Joe Biden is a little different. It’s not so much that he doesn’t know anything about history, it’s just that the history he invokes is frequently wrong. He wasn’t arrested in South Africa trying to visit Nelson Mandela. He didn’t have a historic conversation with Golda Meir, nor was he a “liaison” with Egyptians. Many of the seemingly historic tales of his personal life never happened.
More to the point, Biden makes up history about stuff he’s not personally involved in. And—also very important—he was doing this long before anyone accused him of being senile (though that’s increased the frequency). In 2008, he told Katie Couric, “When the stock market crashed, Franklin Roosevelt got on the television and didn’t just talk about the, you know, the princes of greed.” But FDR didn’t go on TV then —television was introduced to the American public at the World’s Fair in 1939—and FDR wasn’t even president when the stock market crashed in 1929. He makes up stuff about the Second Amendment, Jim Crow, and more—all the time.
What this says about Biden versus Trump and Kennedy is open to debate. I do think having no idea there was a past is different than being wrong about the past, but the differences are obscure and psychological. Where all three old men overlap is that they’re blowhards. Biden’s style seeks the authority of the past in a different way, but it’s still wild exaggeration and bluster. When he touted Barack Obama’s successful effort to kill Osama bin Laden—which he opposed at the time—he said, “You can go back 500 years. You cannot find a more audacious plan.” Okay, Joe.
But there’s another commonality. They all work from the assumption that the rest of us are too ignorant to know better—or care.
And, sadly, for a huge number of people, they might be right.
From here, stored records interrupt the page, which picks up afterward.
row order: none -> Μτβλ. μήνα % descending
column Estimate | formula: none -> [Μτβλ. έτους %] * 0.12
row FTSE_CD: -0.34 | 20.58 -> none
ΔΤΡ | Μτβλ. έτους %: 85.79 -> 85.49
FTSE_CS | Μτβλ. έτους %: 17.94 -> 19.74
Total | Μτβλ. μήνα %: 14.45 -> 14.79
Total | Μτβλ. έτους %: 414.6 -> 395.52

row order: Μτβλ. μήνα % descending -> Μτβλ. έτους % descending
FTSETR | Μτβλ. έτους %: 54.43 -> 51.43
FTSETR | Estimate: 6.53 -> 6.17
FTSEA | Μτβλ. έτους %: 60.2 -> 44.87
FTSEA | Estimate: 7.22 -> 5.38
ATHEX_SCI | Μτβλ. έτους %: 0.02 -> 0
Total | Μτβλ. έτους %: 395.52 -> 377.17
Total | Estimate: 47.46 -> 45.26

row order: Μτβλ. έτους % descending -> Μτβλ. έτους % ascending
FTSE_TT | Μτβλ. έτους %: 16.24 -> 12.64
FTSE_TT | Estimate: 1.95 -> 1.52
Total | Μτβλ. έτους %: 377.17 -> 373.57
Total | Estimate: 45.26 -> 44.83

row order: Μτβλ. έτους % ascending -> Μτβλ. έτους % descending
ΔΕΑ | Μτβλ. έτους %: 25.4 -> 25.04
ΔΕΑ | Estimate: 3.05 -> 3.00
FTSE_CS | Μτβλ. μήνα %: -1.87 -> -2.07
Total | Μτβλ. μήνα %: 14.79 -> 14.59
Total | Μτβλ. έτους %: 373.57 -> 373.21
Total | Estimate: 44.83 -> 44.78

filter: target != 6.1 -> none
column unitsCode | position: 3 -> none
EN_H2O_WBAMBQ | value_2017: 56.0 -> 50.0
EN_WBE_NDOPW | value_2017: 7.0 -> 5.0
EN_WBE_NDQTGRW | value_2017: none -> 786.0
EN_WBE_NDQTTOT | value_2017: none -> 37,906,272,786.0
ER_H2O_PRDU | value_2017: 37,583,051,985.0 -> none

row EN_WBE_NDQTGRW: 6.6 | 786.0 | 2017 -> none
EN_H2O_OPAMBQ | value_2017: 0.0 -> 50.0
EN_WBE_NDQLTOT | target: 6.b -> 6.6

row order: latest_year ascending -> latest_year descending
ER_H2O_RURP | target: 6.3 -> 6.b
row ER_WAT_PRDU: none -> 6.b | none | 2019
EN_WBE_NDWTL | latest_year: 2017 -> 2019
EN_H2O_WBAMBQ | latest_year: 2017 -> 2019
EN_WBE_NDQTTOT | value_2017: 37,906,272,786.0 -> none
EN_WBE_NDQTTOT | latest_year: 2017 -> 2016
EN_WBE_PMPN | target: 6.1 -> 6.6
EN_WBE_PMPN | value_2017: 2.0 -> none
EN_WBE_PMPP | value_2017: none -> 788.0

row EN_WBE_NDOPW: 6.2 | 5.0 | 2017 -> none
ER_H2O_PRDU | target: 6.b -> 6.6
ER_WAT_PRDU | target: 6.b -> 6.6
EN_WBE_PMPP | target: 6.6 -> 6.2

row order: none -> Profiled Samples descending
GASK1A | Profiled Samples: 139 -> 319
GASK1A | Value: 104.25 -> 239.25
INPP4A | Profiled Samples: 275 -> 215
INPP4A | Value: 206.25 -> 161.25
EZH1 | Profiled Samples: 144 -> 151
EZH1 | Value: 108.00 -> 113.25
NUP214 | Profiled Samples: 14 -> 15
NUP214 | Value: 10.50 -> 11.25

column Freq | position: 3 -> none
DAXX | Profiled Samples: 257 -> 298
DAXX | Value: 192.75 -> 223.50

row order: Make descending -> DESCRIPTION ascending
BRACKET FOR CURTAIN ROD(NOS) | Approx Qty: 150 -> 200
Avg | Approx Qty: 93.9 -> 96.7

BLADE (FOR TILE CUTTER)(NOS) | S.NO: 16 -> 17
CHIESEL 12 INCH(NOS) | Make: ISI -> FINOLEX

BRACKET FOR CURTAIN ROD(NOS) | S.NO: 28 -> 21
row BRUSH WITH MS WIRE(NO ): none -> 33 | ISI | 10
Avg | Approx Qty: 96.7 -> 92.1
I think one reason so many people believe all of the Flight 93 stuff from the right and the left is that we suffer from chronic recency bias and historical lethargy. People believe Kennedy’s and Trump’s claims that “this has never happened before” and, as a result, think that gives them permission to believe America is one election away from Armageddon or apocalypse. Many people believed Biden in 2021 when he claimed that Georgia’s relatively modest election reforms were “Jim Crow 2.0”—or in 2012 when he said that Mitt Romney wanted to put “y’all back in chains”—because they have no idea how ridiculous those claims sound in true historical context. Many believe Trump’s nonsense about crime never being worse, when crime was so much worse—in my lifetime. When you have the historical memory of a goldfish, why not take someone else’s word about how “this has never happened before” or “things have never been worse”? If the median voter was historically literate—or willing to apply their historical literacy to B.S.—we might not be so far down the road to a gerontocracy of blowhards.